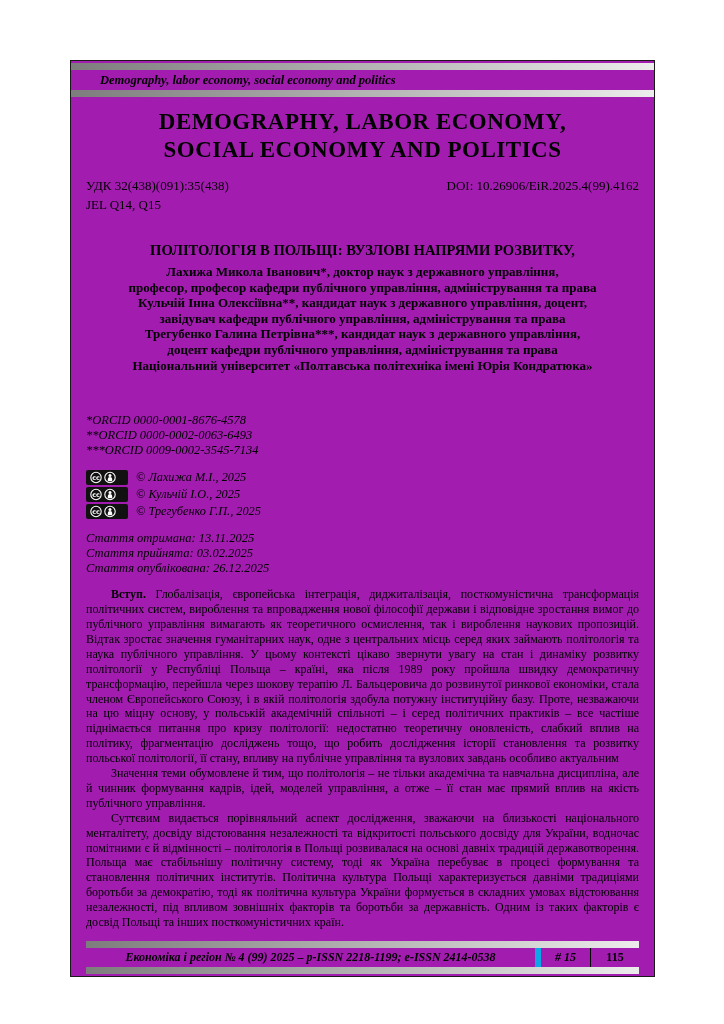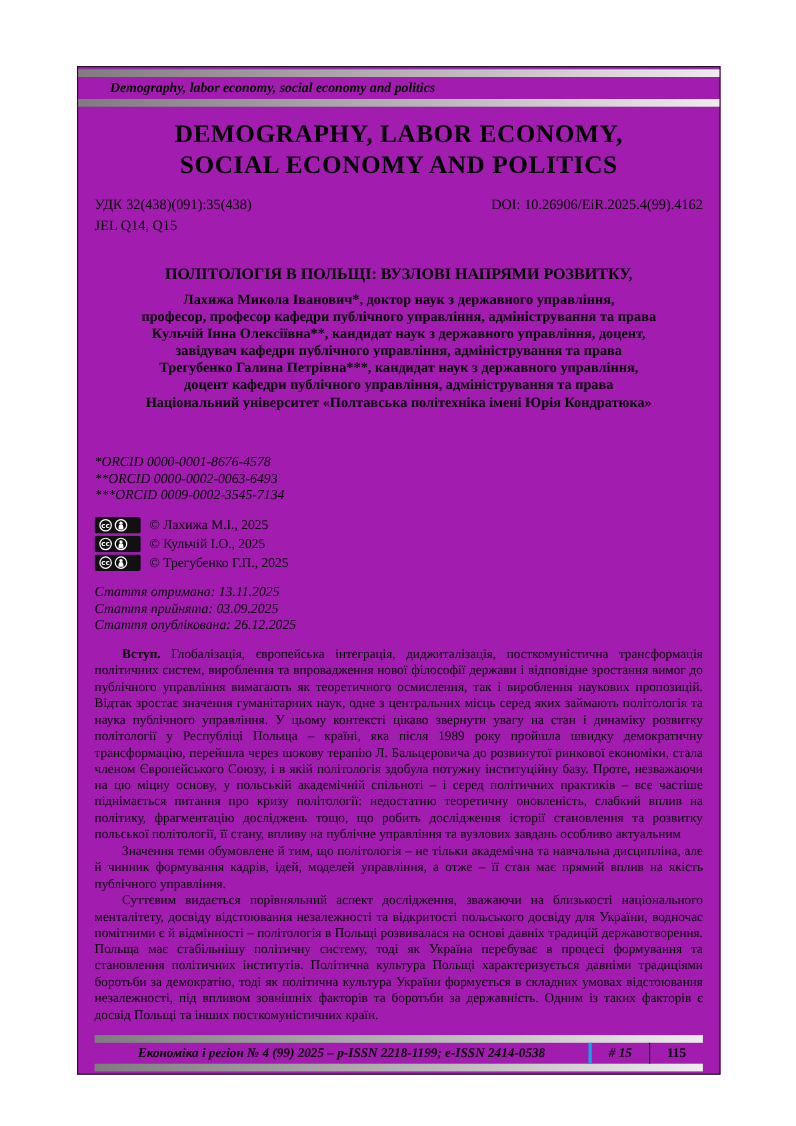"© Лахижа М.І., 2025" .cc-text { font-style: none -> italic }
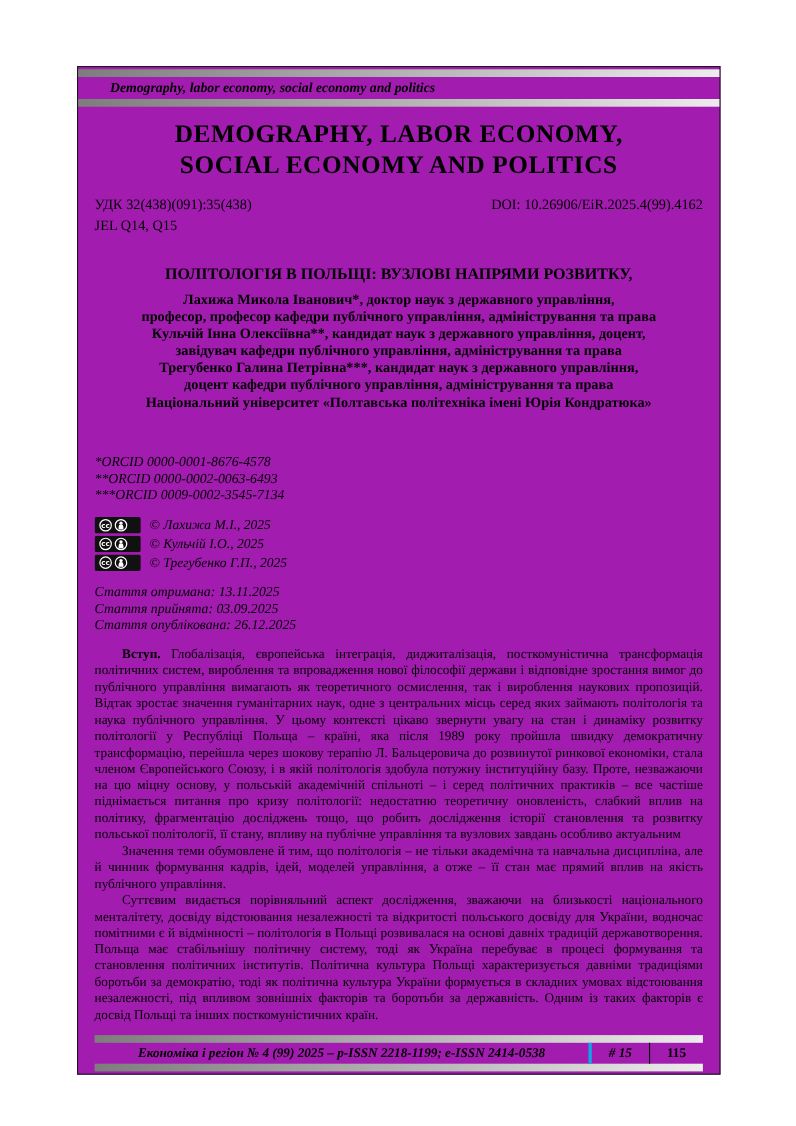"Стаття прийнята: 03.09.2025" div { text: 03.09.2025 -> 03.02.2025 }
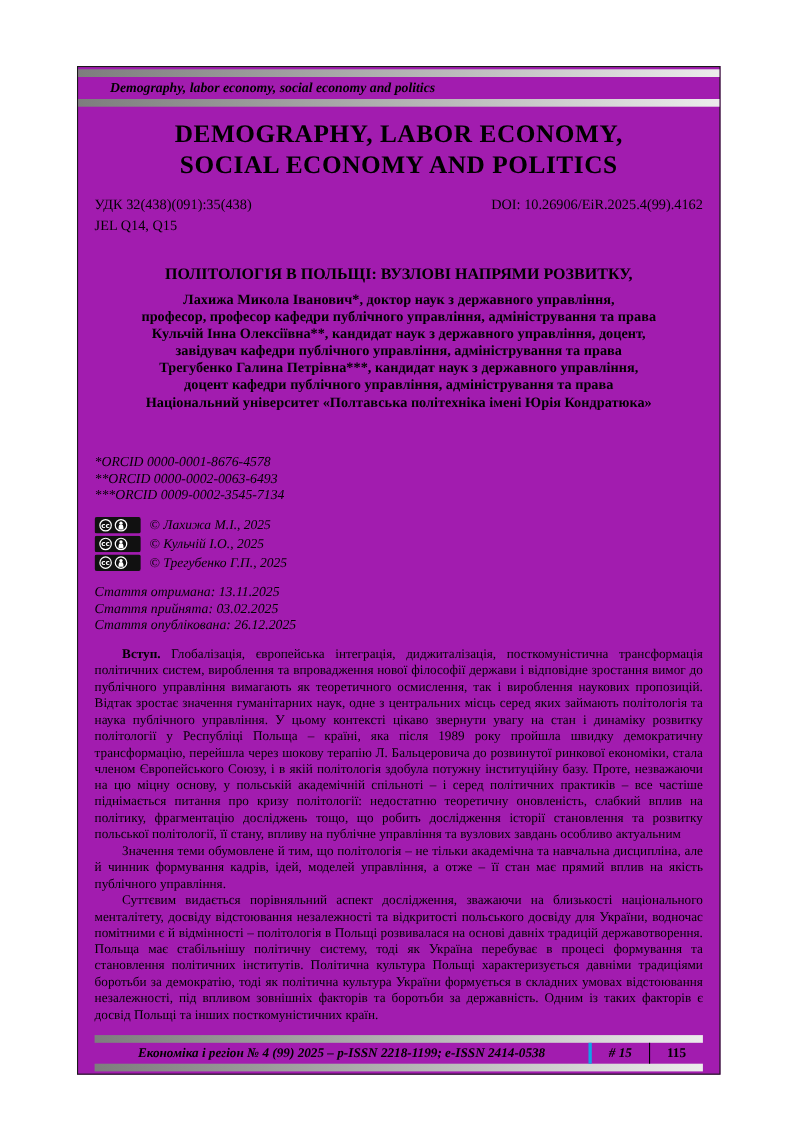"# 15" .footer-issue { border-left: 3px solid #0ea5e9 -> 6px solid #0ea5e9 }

==

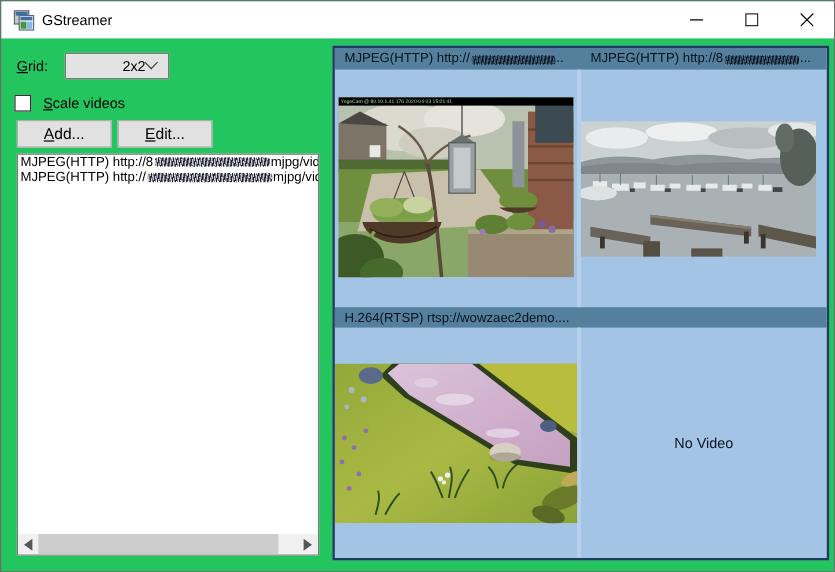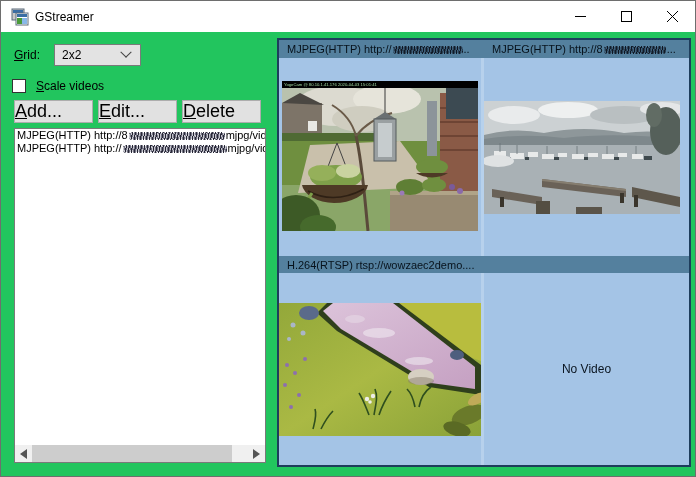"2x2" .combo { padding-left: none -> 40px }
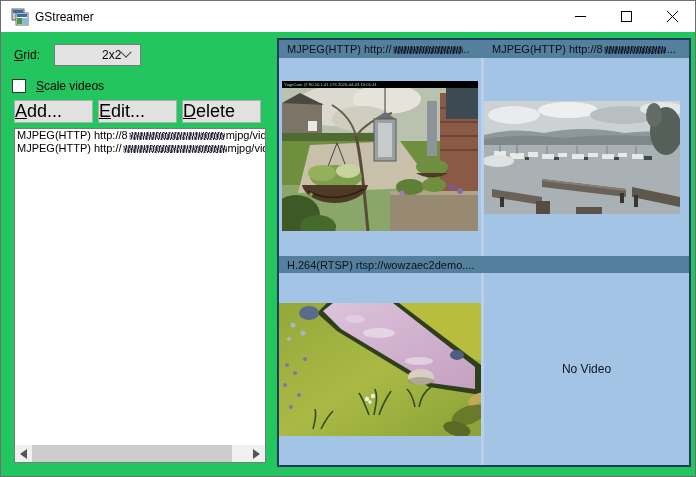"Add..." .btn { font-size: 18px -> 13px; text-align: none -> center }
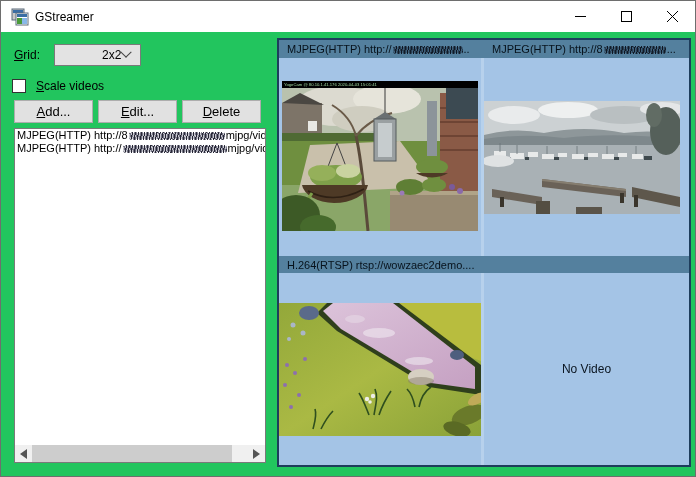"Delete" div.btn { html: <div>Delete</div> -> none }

> _THE PROBLEM_
Take the material above from the line bearing "font-size: 18px ->" through the line bearing "html: <div>Delete</div> ->" and write it out exactly, both end lines included. Pictures stay out.

> _RESULT OF THE EXERCISE_
"Add..." .btn { font-size: 18px -> 13px; text-align: none -> center }
"Delete" div.btn { html: <div>Delete</div> -> none }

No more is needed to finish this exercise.